Data entries
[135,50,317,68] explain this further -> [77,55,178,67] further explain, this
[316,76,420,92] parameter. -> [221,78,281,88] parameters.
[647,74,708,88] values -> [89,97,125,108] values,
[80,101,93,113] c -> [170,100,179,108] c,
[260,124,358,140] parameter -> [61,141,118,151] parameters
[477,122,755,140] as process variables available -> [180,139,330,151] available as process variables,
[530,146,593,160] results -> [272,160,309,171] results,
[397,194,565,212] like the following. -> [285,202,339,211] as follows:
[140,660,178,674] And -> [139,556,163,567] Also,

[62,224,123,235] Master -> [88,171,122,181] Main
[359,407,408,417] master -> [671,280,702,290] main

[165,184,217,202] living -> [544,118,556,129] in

==

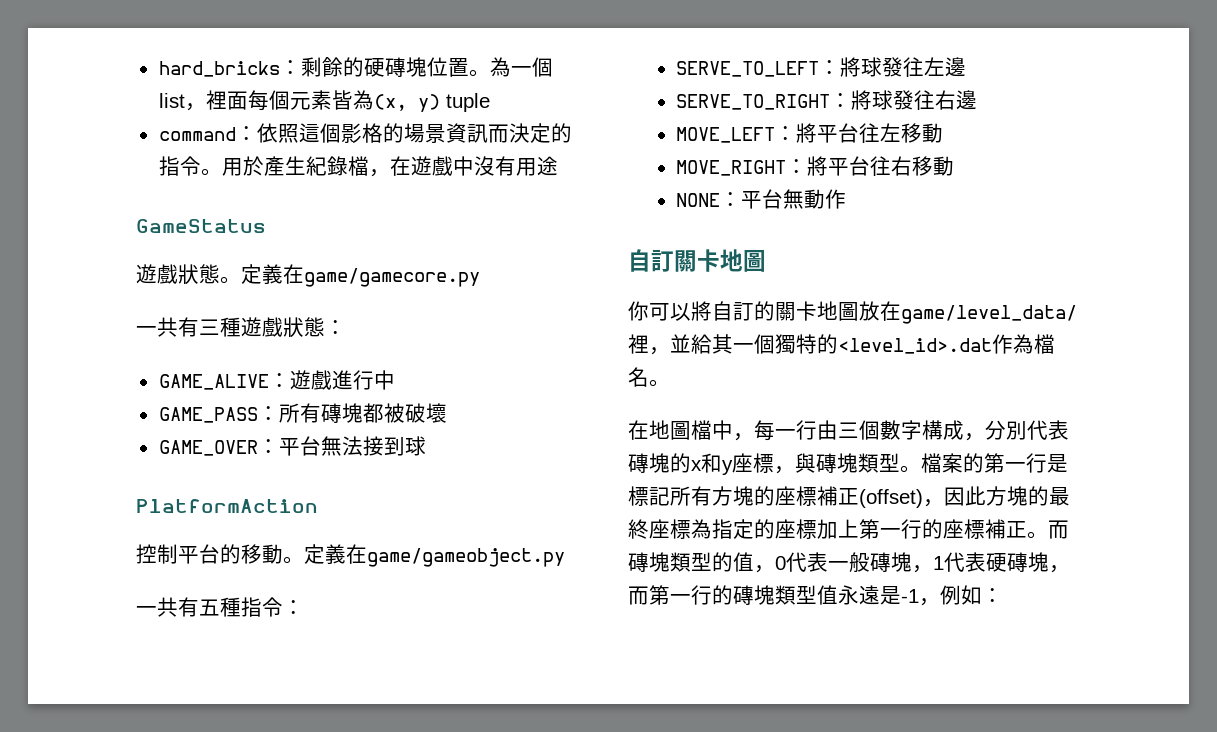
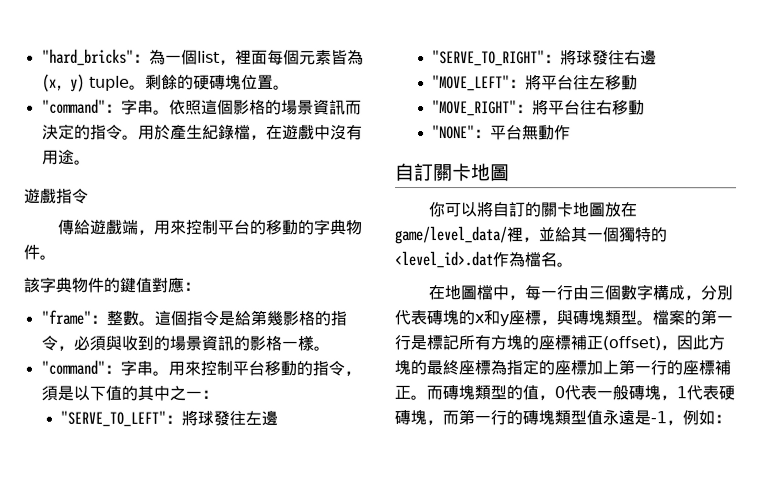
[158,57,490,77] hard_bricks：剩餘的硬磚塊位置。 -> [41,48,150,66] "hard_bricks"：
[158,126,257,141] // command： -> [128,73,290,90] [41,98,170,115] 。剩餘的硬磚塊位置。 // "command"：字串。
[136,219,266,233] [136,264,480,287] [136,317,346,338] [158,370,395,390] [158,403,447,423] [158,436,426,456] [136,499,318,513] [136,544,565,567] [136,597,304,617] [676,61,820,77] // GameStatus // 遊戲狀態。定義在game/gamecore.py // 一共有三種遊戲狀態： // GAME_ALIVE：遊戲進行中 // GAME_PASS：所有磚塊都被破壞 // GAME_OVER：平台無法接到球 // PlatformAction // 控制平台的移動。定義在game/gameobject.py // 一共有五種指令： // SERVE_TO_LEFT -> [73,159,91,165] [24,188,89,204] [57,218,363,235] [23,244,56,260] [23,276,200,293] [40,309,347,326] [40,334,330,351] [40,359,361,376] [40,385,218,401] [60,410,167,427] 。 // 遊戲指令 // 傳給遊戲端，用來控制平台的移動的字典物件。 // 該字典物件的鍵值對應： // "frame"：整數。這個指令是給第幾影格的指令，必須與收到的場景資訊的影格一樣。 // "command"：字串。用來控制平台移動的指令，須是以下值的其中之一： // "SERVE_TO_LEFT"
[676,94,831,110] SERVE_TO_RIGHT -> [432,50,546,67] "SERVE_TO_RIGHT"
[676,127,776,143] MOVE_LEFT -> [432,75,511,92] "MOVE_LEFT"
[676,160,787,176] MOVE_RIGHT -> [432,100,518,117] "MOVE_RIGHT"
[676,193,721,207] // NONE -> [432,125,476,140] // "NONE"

→ Your objective
Only one number is expected: the count of lines above that contain the string "parameter".

→ Answer to this exercise
2